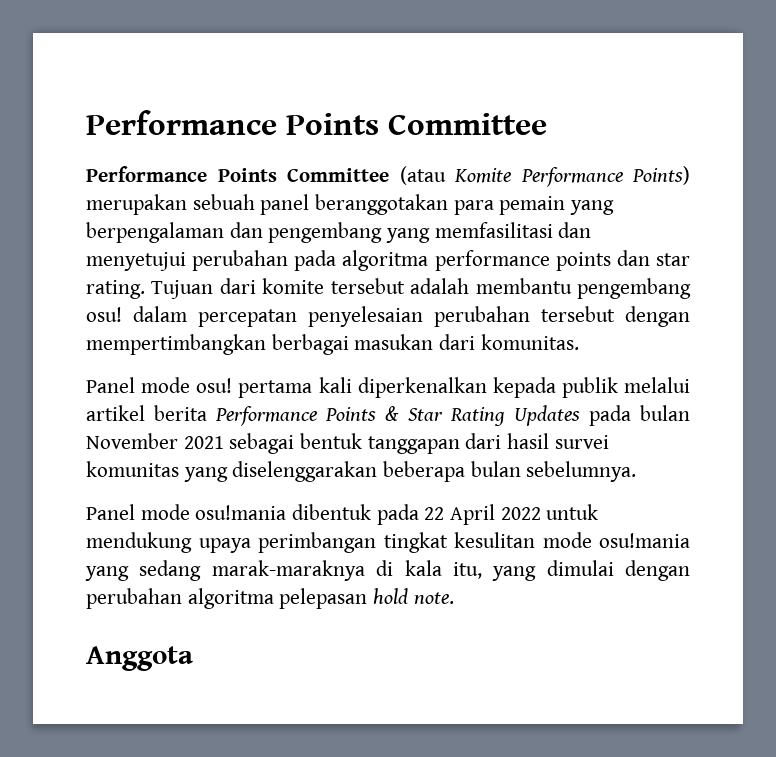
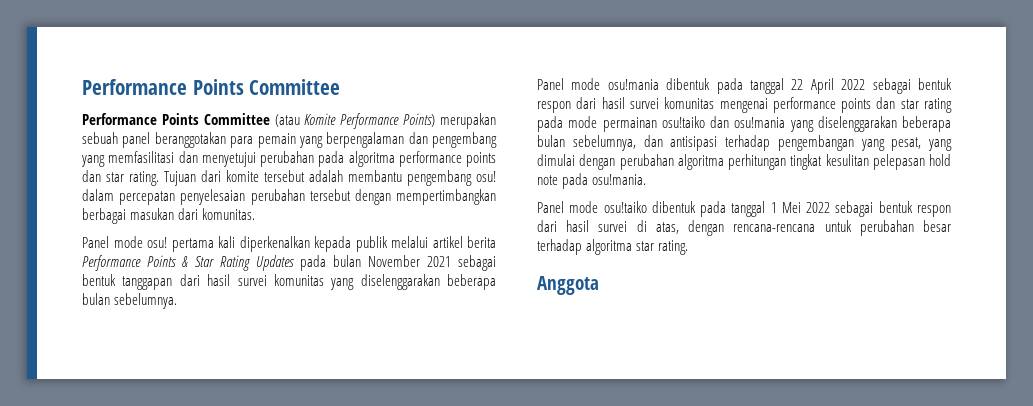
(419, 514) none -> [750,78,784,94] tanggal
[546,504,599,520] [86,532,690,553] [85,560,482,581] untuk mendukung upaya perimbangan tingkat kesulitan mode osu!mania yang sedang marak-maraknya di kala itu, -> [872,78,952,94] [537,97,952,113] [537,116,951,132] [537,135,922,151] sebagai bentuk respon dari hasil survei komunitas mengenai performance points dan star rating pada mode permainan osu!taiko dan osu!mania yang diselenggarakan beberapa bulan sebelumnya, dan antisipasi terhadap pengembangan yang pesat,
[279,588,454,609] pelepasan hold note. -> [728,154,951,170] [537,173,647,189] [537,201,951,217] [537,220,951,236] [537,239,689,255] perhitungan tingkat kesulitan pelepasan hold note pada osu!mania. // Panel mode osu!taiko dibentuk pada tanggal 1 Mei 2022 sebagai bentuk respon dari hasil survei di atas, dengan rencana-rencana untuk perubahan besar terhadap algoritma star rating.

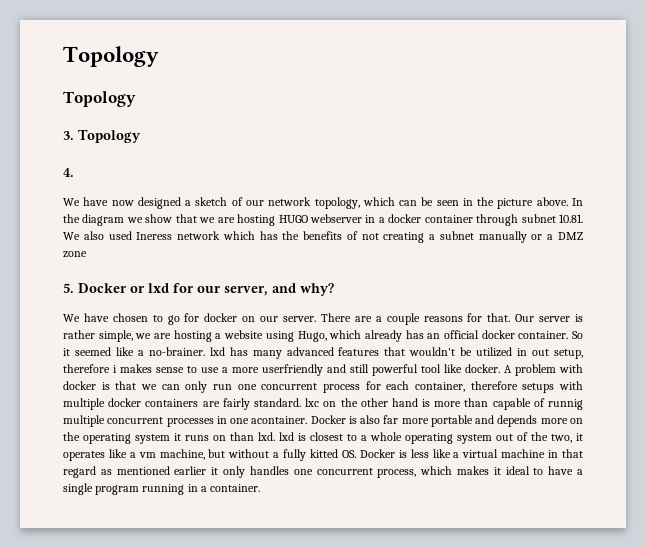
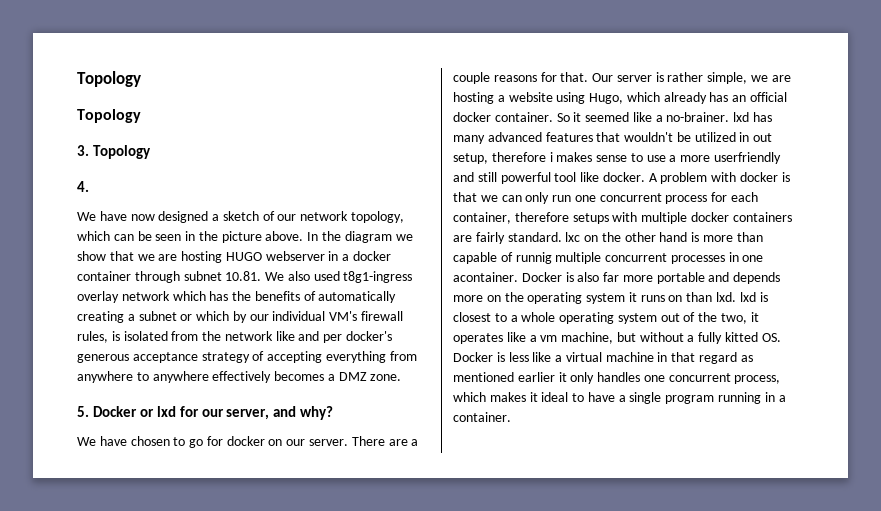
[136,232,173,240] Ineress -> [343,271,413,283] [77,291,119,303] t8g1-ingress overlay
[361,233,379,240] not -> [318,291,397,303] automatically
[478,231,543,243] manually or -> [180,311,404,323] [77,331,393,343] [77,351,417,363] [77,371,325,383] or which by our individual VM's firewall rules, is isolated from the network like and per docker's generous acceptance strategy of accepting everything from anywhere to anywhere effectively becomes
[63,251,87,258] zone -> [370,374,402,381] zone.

::::::::::

Problem to work on: Using the records above, retype everything exactly except the pictures.

Your solution:
(419, 514) none -> [750,78,784,94] tanggal
[546,504,599,520] [86,532,690,553] [85,560,482,581] untuk mendukung upaya perimbangan tingkat kesulitan mode osu!mania yang sedang marak-maraknya di kala itu, -> [872,78,952,94] [537,97,952,113] [537,116,951,132] [537,135,922,151] sebagai bentuk respon dari hasil survei komunitas mengenai performance points dan star rating pada mode permainan osu!taiko dan osu!mania yang diselenggarakan beberapa bulan sebelumnya, dan antisipasi terhadap pengembangan yang pesat,
[279,588,454,609] pelepasan hold note. -> [728,154,951,170] [537,173,647,189] [537,201,951,217] [537,220,951,236] [537,239,689,255] perhitungan tingkat kesulitan pelepasan hold note pada osu!mania. // Panel mode osu!taiko dibentuk pada tanggal 1 Mei 2022 sebagai bentuk respon dari hasil survei di atas, dengan rencana-rencana untuk perubahan besar terhadap algoritma star rating.

[136,232,173,240] Ineress -> [343,271,413,283] [77,291,119,303] t8g1-ingress overlay
[361,233,379,240] not -> [318,291,397,303] automatically
[478,231,543,243] manually or -> [180,311,404,323] [77,331,393,343] [77,351,417,363] [77,371,325,383] or which by our individual VM's firewall rules, is isolated from the network like and per docker's generous acceptance strategy of accepting everything from anywhere to anywhere effectively becomes
[63,251,87,258] zone -> [370,374,402,381] zone.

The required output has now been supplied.